現代語訳松尾芭蕉野ざらし紀行 箱根を越える日は雨まで降りやがって、視界が悪い。憂さ晴らしに言い放ってやったわい。
「霧雨に隠れた富士というのもええもんじゃのう。」
 一緒に旅をする千里は頼りになる奴じゃが、
「江戸深川の芭蕉は富士山に預けて行ってしまおう」
などと言いやがる。
訳:Rockets

全文超現代語訳「超解芭蕉野ざらし紀行」

【野ざらし紀行原文】

関こゆる日は雨降て、山皆雲にかくれたり。
 霧しぐれ富士をみぬ日ぞ面白き
何某ちりと云けるは、此たびみちのたすけとなりて、萬いたはり心をつくし侍る。

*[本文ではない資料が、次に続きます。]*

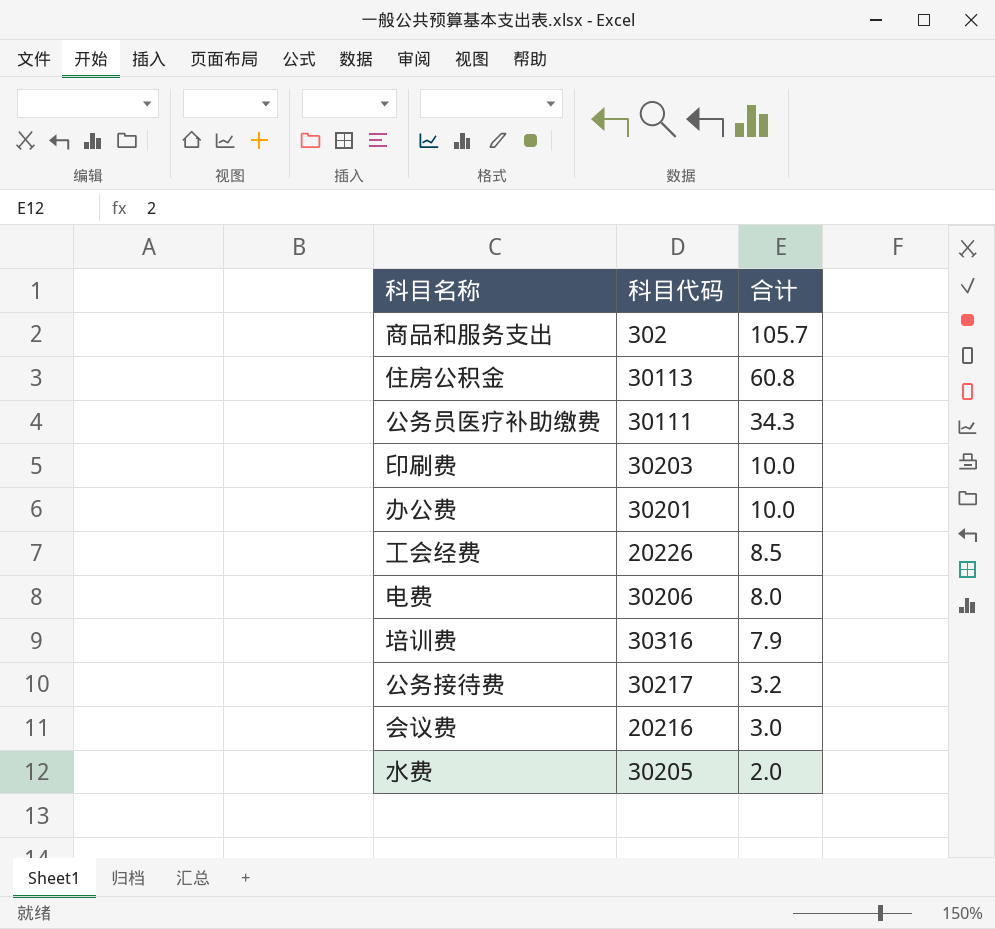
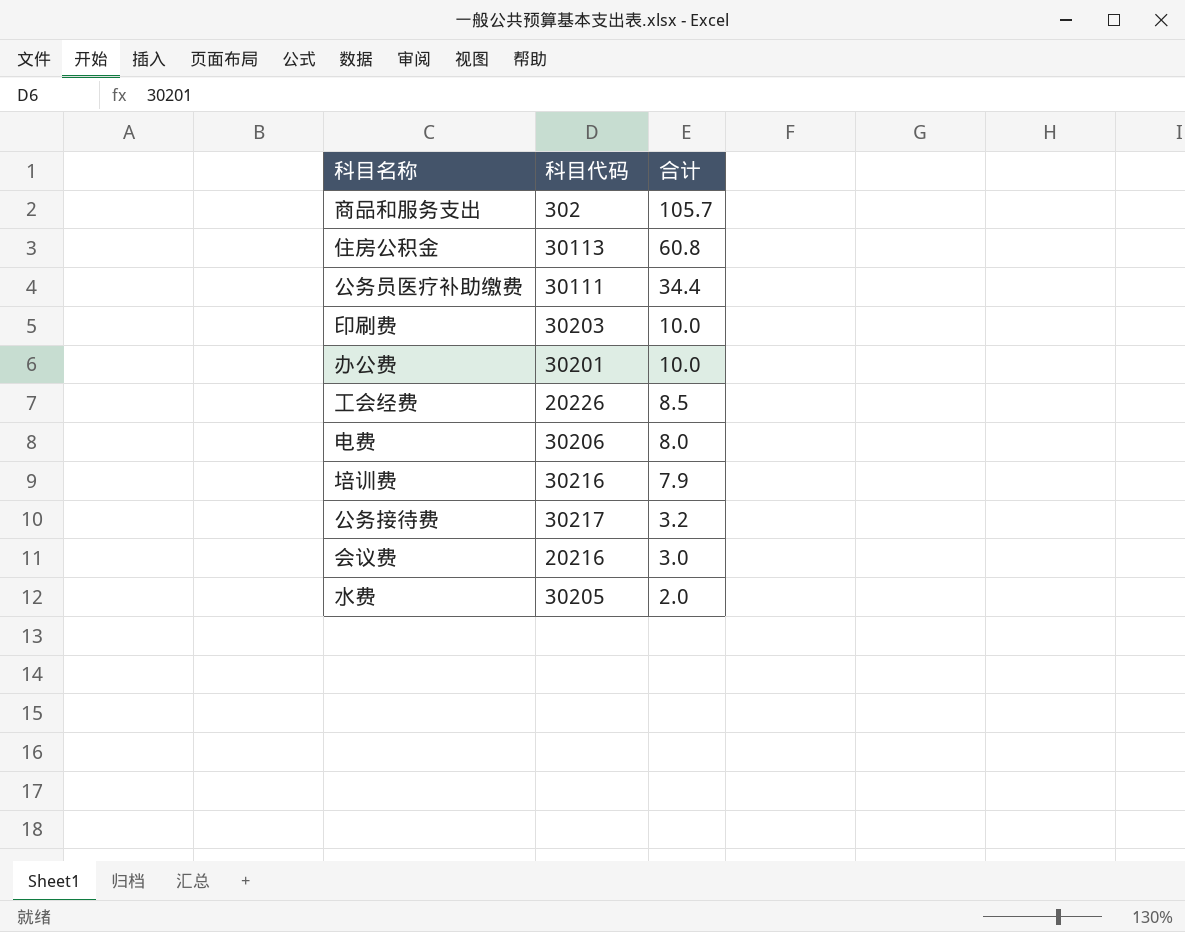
公务员医疗补助缴费 | 合计: 34.3 -> 34.4
培训费 | 科目代码: 30316 -> 30216

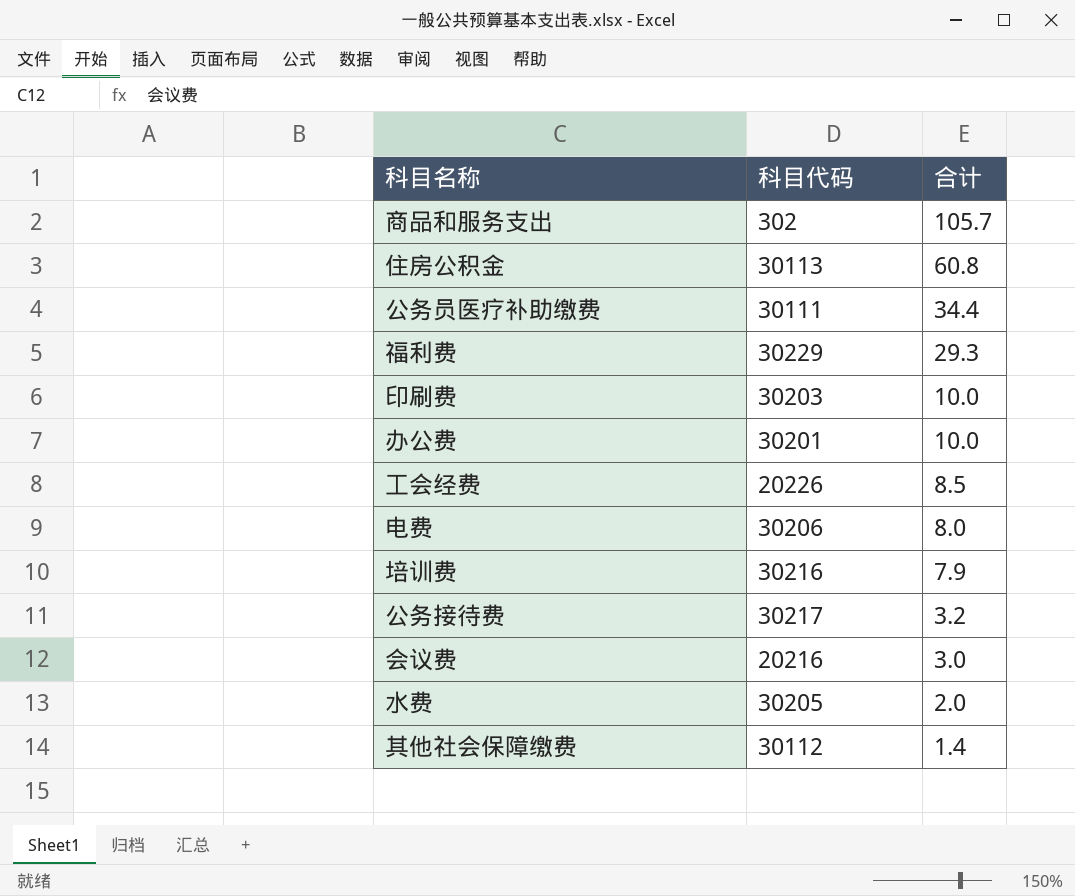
row 福利费: none -> 30229 | 29.3
row 其他社会保障缴费: none -> 30112 | 1.4

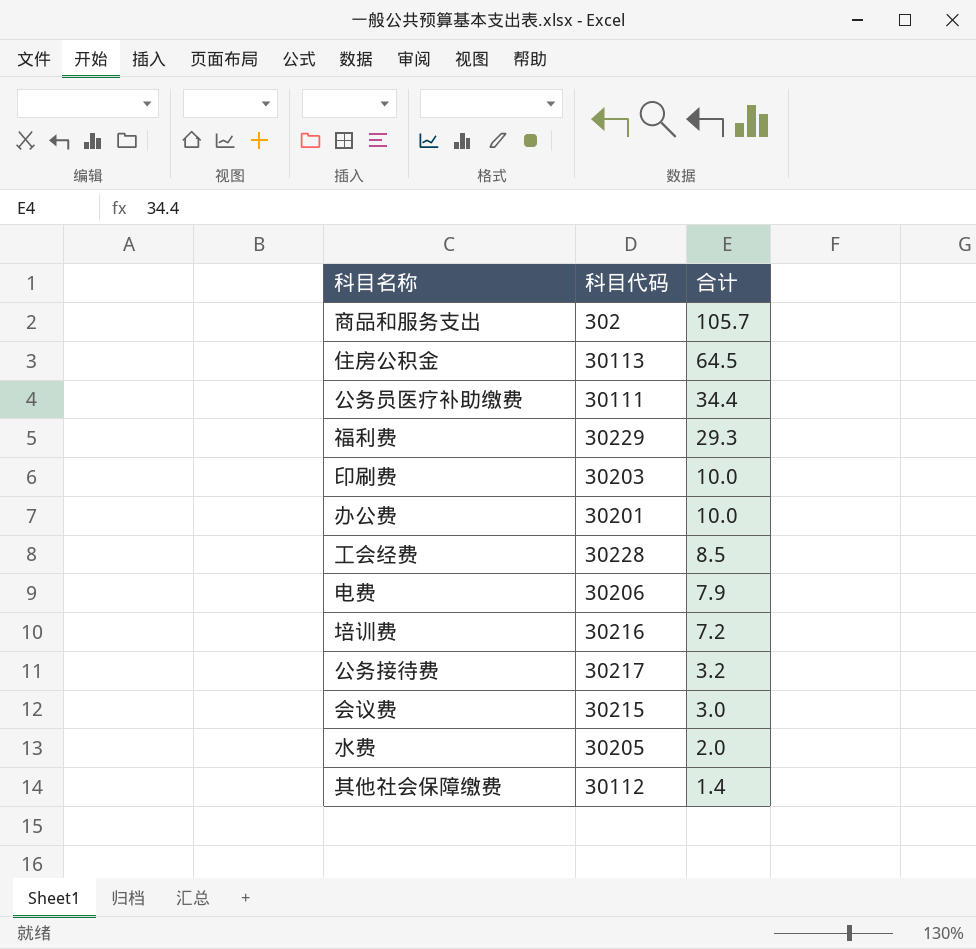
住房公积金 | 合计: 60.8 -> 64.5
工会经费 | 科目代码: 20226 -> 30228
电费 | 合计: 8.0 -> 7.9
培训费 | 合计: 7.9 -> 7.2
会议费 | 科目代码: 20216 -> 30215

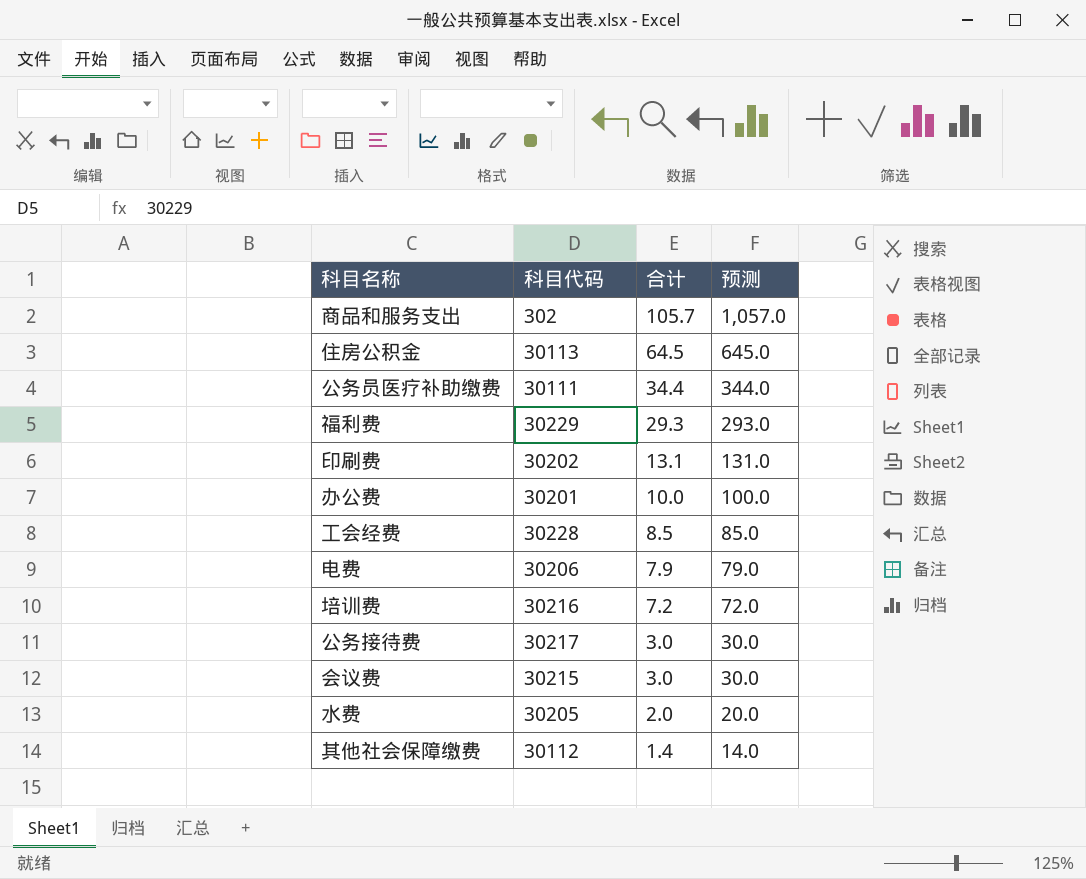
column 预测 | formula: none -> [合计] * 10
印刷费 | 科目代码: 30203 -> 30202
印刷费 | 合计: 10.0 -> 13.1
公务接待费 | 合计: 3.2 -> 3.0

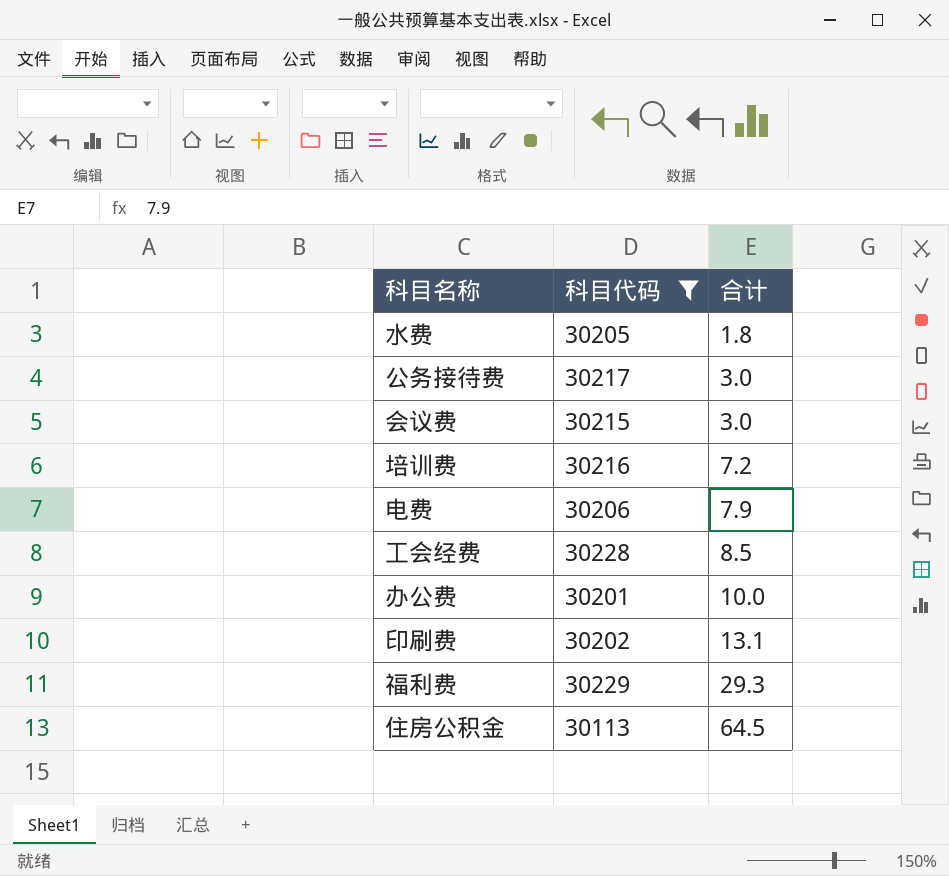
filter: none -> 科目代码 >= 30113
row order: 合计 descending -> 合计 ascending
column 预测 | formula: [合计] * 10 -> none
水费 | 合计: 2.0 -> 1.8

常に莫逆の交ふかく、朋友信有哉此人。
 深川や芭蕉を富士に預行 ちり

⇒ 野ざらし紀行の日程表と句

【解説】

箱根に差しかかってもまだ、旅に馴染めない芭蕉。芭蕉の理想はあくまで西行であったが、ここに、西行になれない芭蕉の珍道中が始まる。それは、後世語られるような高尚な雰囲気をまとう芭蕉ではなく、まさに「人間芭蕉」である。


箱根の関。
何某ちり
門人の苗村千里。大和国葛下郡竹内村の人で、浅草に住んでいた。通称は粕屋甚四郎。芭蕉より4歳年下で、この時37歳。
莫逆の交
「荘子」に「四人相視て笑い心に逆らうこと莫し。遂に相与に友と為れり」。親しい間柄のことをいう。
朋友信有哉
「論語 学而第一」に「子夏曰 賢賢易色 事父母能竭其力 事君能致其身 與朋友交 言而有信 雖曰未學 吾必謂之學矣」。誠実な人物であることを強調している。